As the output, give exactly the lines that run from the one with "[403,239,677,254] [403,266,534,287] Video-Swin-Transformer" through the end of the records below, and omit pictures.

[MATERIAL SUPPLIED — start]

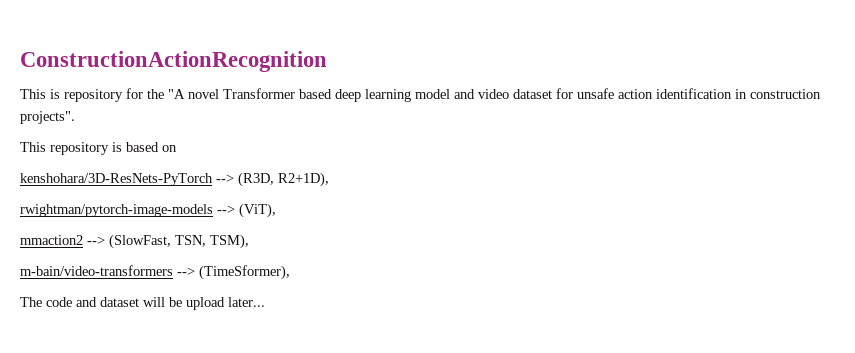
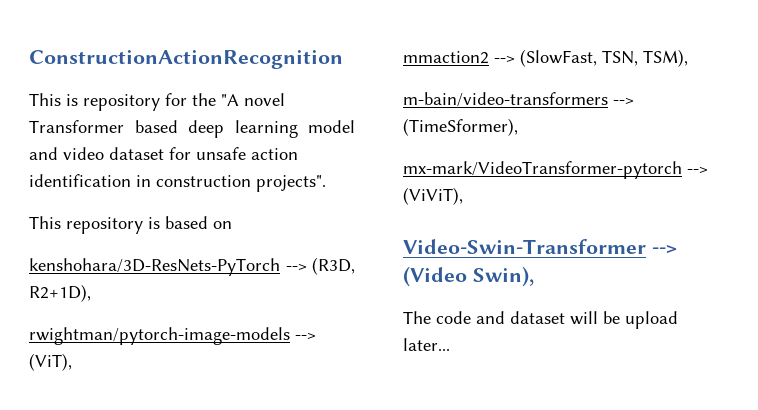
(290, 272) none -> [403,161,708,179] [403,187,463,205] [403,239,677,254] [403,266,534,287] // mx-mark/VideoTransformer-pytorch --> (ViViT), // Video-Swin-Transformer --> (Video Swin),

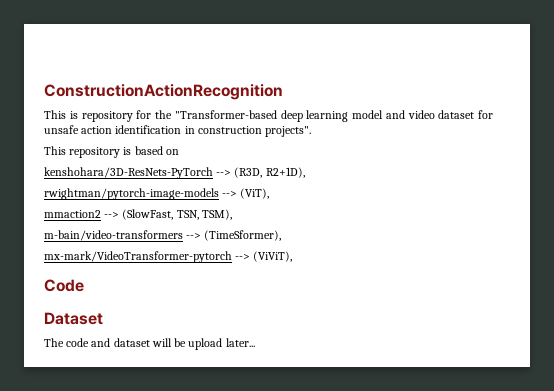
[221,93,285,106] [29,120,178,133] "A novel Transformer based -> [174,110,277,119] "Transformer-based
[403,239,677,254] [403,266,534,287] Video-Swin-Transformer --> (Video Swin), -> [44,279,84,292] [44,312,103,325] Code // Dataset

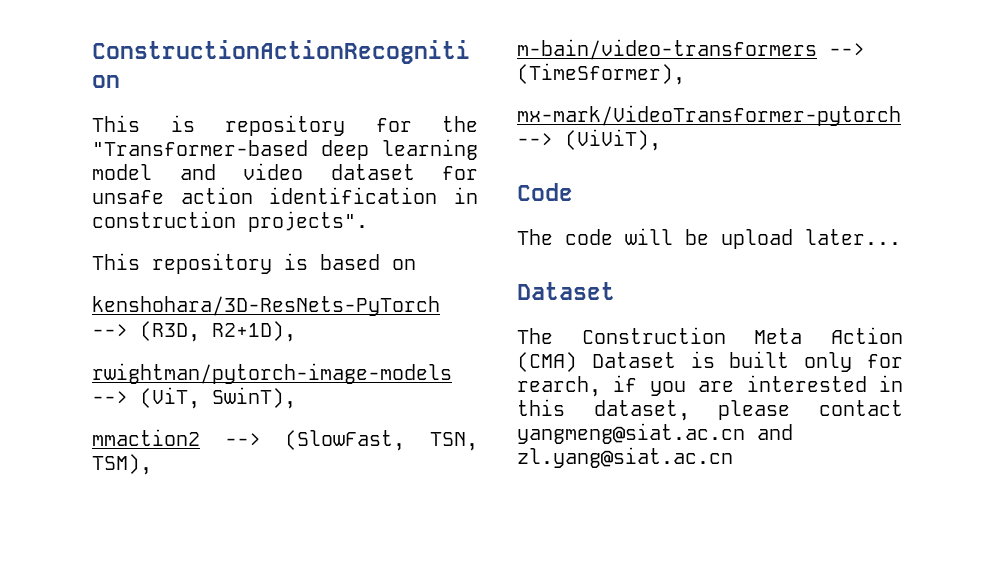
[240,188,270,199] (ViT), -> [140,387,296,409] (ViT, SwinT),
[44,312,103,325] // Dataset -> (573, 192) none
[91,338,150,347] and dataset -> (613, 237) none
(255, 342) none -> [517,282,615,300] [517,327,903,344] [517,351,903,372] [517,375,903,397] [517,399,903,421] [517,423,793,444] [517,447,733,468] // Dataset // The Construction Meta Action (CMA) Dataset is built only for rearch, if you are interested in this dataset, please contact yangmeng@siat.ac.cn and zl.yang@siat.ac.cn

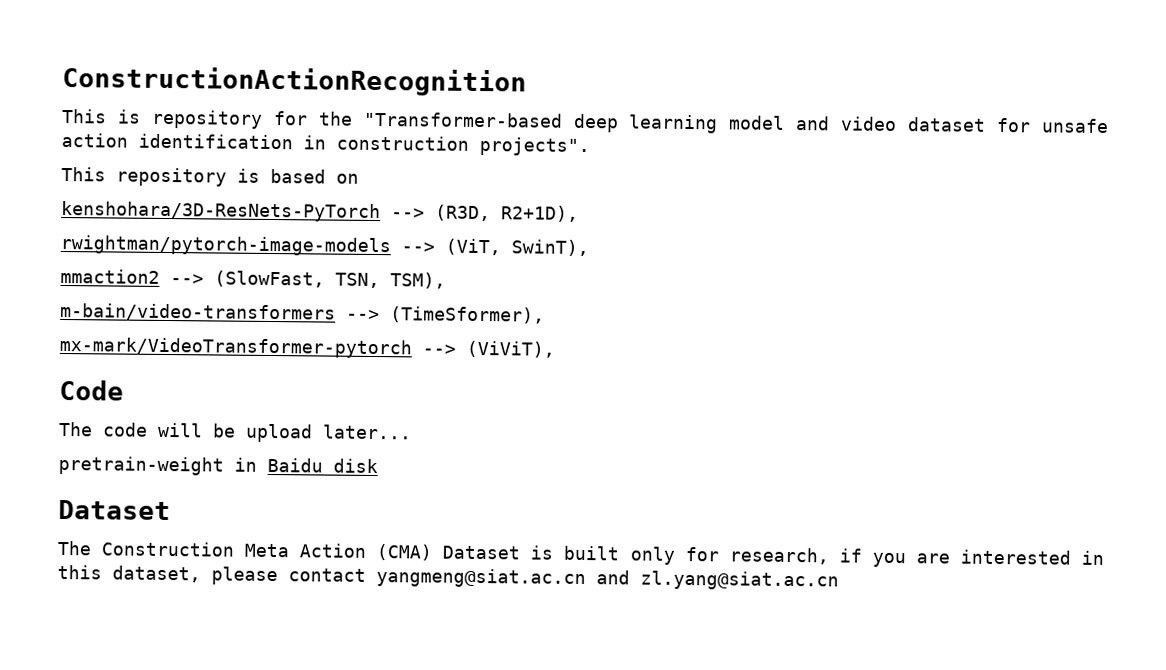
(901, 237) none -> [58,455,378,476] // pretrain-weight in Baidu disk
[517,376,601,397] rearch, -> [728,547,829,565] research,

[MATERIAL SUPPLIED — finish]

_ANSWER BOX_.
[403,239,677,254] [403,266,534,287] Video-Swin-Transformer --> (Video Swin), -> [44,279,84,292] [44,312,103,325] Code // Dataset

[240,188,270,199] (ViT), -> [140,387,296,409] (ViT, SwinT),
[44,312,103,325] // Dataset -> (573, 192) none
[91,338,150,347] and dataset -> (613, 237) none
(255, 342) none -> [517,282,615,300] [517,327,903,344] [517,351,903,372] [517,375,903,397] [517,399,903,421] [517,423,793,444] [517,447,733,468] // Dataset // The Construction Meta Action (CMA) Dataset is built only for rearch, if you are interested in this dataset, please contact yangmeng@siat.ac.cn and zl.yang@siat.ac.cn

(901, 237) none -> [58,455,378,476] // pretrain-weight in Baidu disk
[517,376,601,397] rearch, -> [728,547,829,565] research,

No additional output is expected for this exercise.